A Family-based, Resilience-focused Intervention for War-affected Communities in North-eastern Democratic Republic of Congo
- Conditions
- Psychological Distress
- Interventions
- Behavioral: Family-Focused, Community-Based, Resilience-Targetting Psychosocial Intervention
- Registration Number
- NCT01542398
- Lead Sponsor
- Queen's University, Belfast
- Brief Summary
The main research question of the study is whether a family-based, life-skills focused psychosocial intervention is effective in reducing psychological distress and stigma and improving inter-personal relations and functioning among war-affected children in the Democratic Republic of Congo.
- Detailed Description
Not available
Recruitment & Eligibility
- Status
- COMPLETED
- Sex
- All
- Target Recruitment
- 159
- War-affected
- eastern Democratic Republic of Congo
- Formerly abducted child or vulnerable child
- severe/violent behavioural problems
- severe learning difficulties
Study & Design
- Study Type
- INTERVENTIONAL
- Study Design
- PARALLEL
- Arm && Interventions
Group Intervention Description Family-Focused Psychosocial Intervention Family-Focused, Community-Based, Resilience-Targetting Psychosocial Intervention Intervention Group
- Primary Outcome Measures
Name Time Method Reduction in Post-traumatic Stress Reaction Symptoms Among Participants 1-week before intervention, 3-weeks later To assess post-traumatic stress reaction symptoms the 8-item Impact of Events Scale (CRIES-8) was used (Yule, 1997).

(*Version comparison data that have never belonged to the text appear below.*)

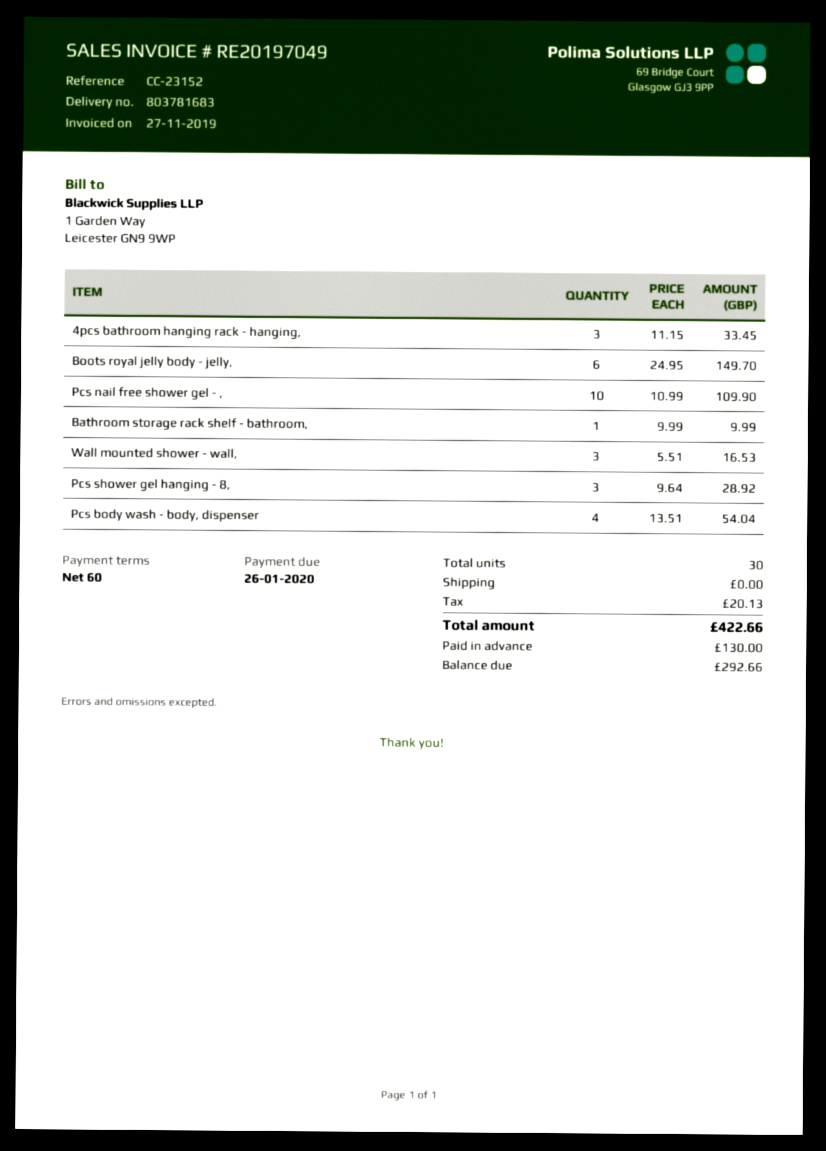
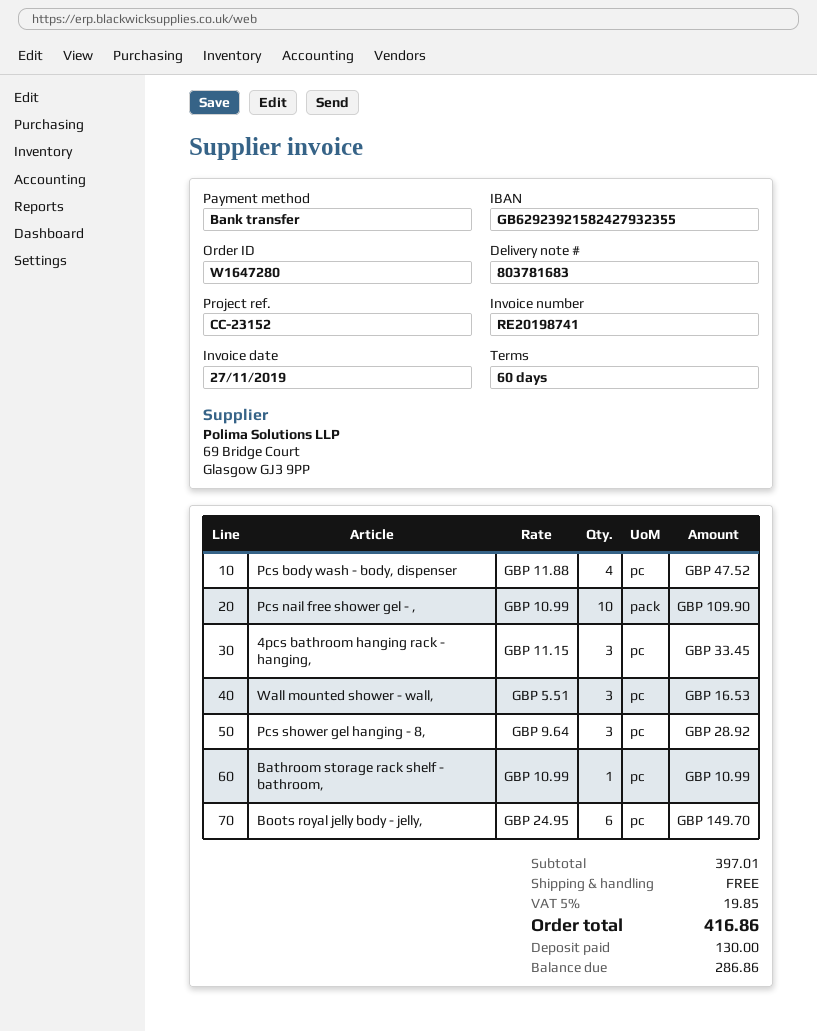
invoice number: RE20197049 -> RE20198741
Bathroom storage rack shelf - bathroom,: 1 x 9.99 = 9.99 -> 1 x 10.99 = 10.99
Pcs body wash - body, dispenser: 4 x 13.51 = 54.04 -> 4 x 11.88 = 47.52
tax: 20.13 -> 19.85
total: 422.66 -> 416.86
balance: 292.66 -> 286.86

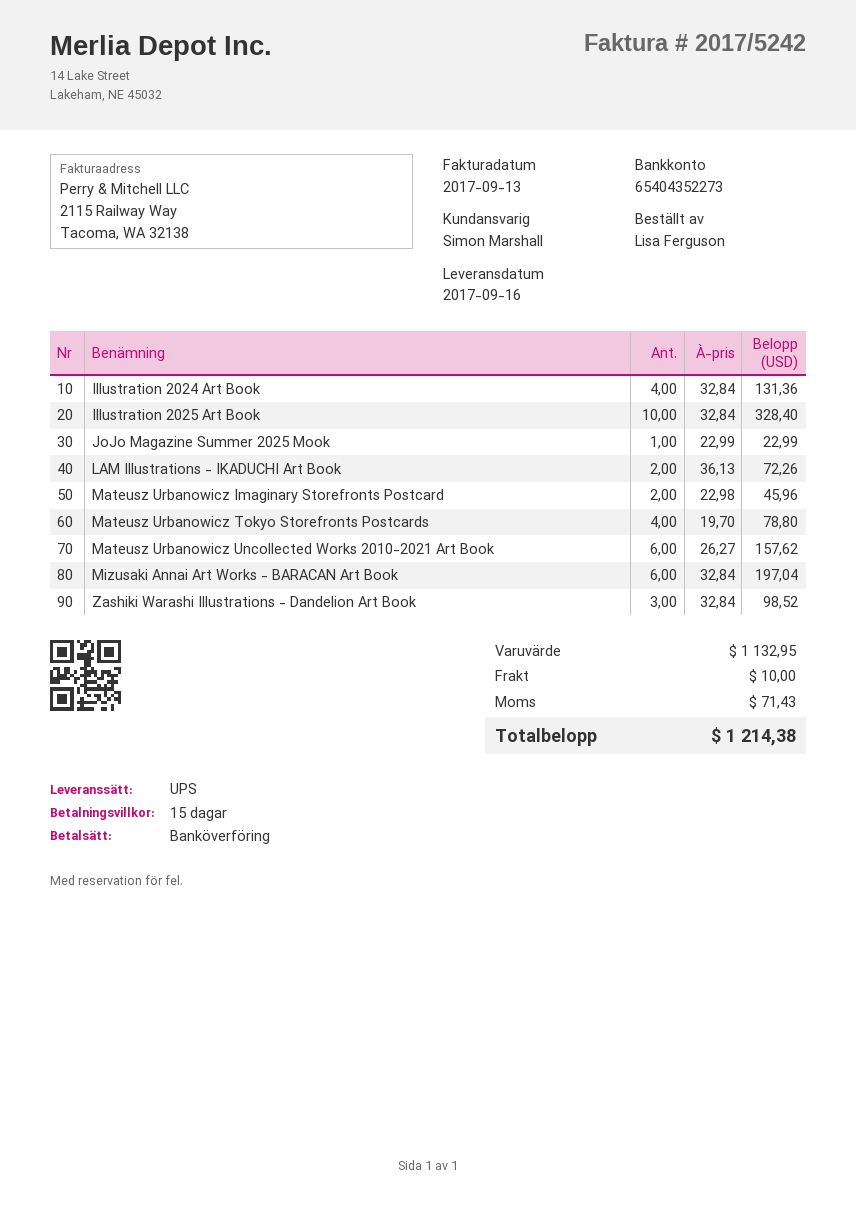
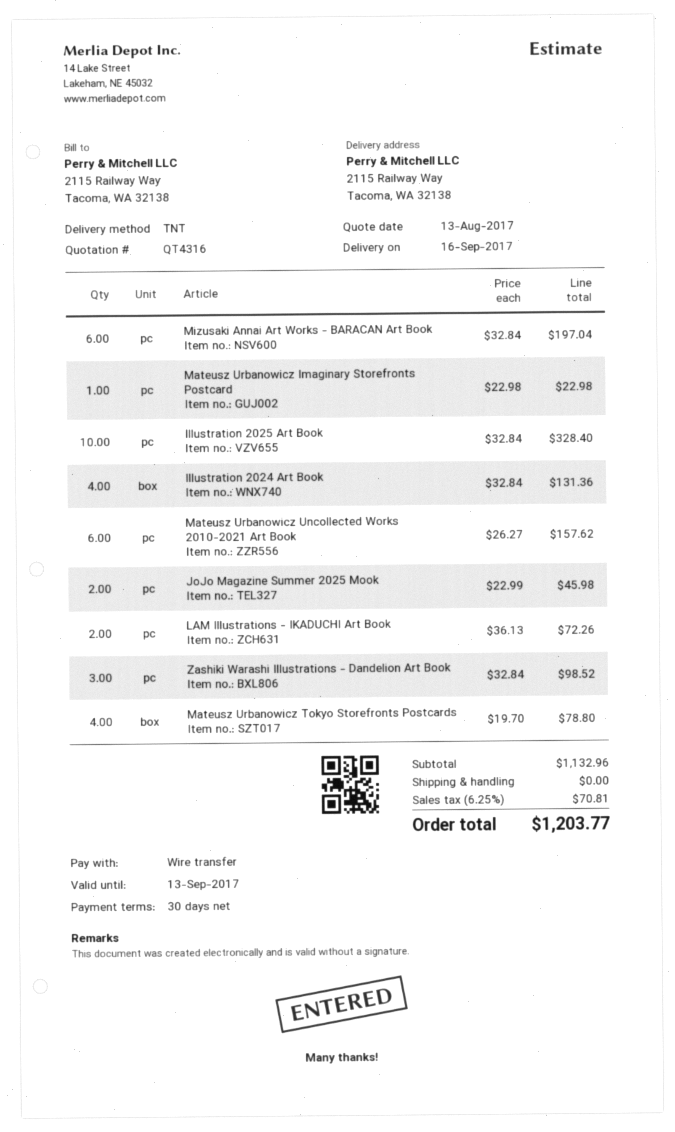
payment terms: 15 days -> 30 days
shipping method: UPS -> TNT
JoJo Magazine Summer 2025 Mook: 1 x 22.99 = 22.99 -> 2 x 22.99 = 45.98
Mateusz Urbanowicz Imaginary Storefronts Postcard: 2 x 22.98 = 45.96 -> 1 x 22.98 = 22.98
subtotal: 1132.95 -> 1132.96
shipping: 10.00 -> 0.00
tax: 71.43 -> 70.81
total: 1214.38 -> 1203.77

Respondents indicating how frequently they experience a symptom on a 4-point Likert scale (0, 1, 2, 3). Thus the minimum score was 0 while the maximum score was 24. A high score indicates a high level of post-traumatic stress symptoms. This 8-item CRIES, which was designed for children over 7 years of age, has an identical factor structure to the 22-item version (Yule, 1997) which was previously validated with a sample of 1,046 war-affected adolescents in the eastern Democratic Republic of Congo (Mels, Derluyn, Broekaert \& Rosseel, 2010) (internal reliability range: 0·79 to 0·84; Cronbach's alpha for the total scale: 0·93). In the current study, internal consistency was 0·557.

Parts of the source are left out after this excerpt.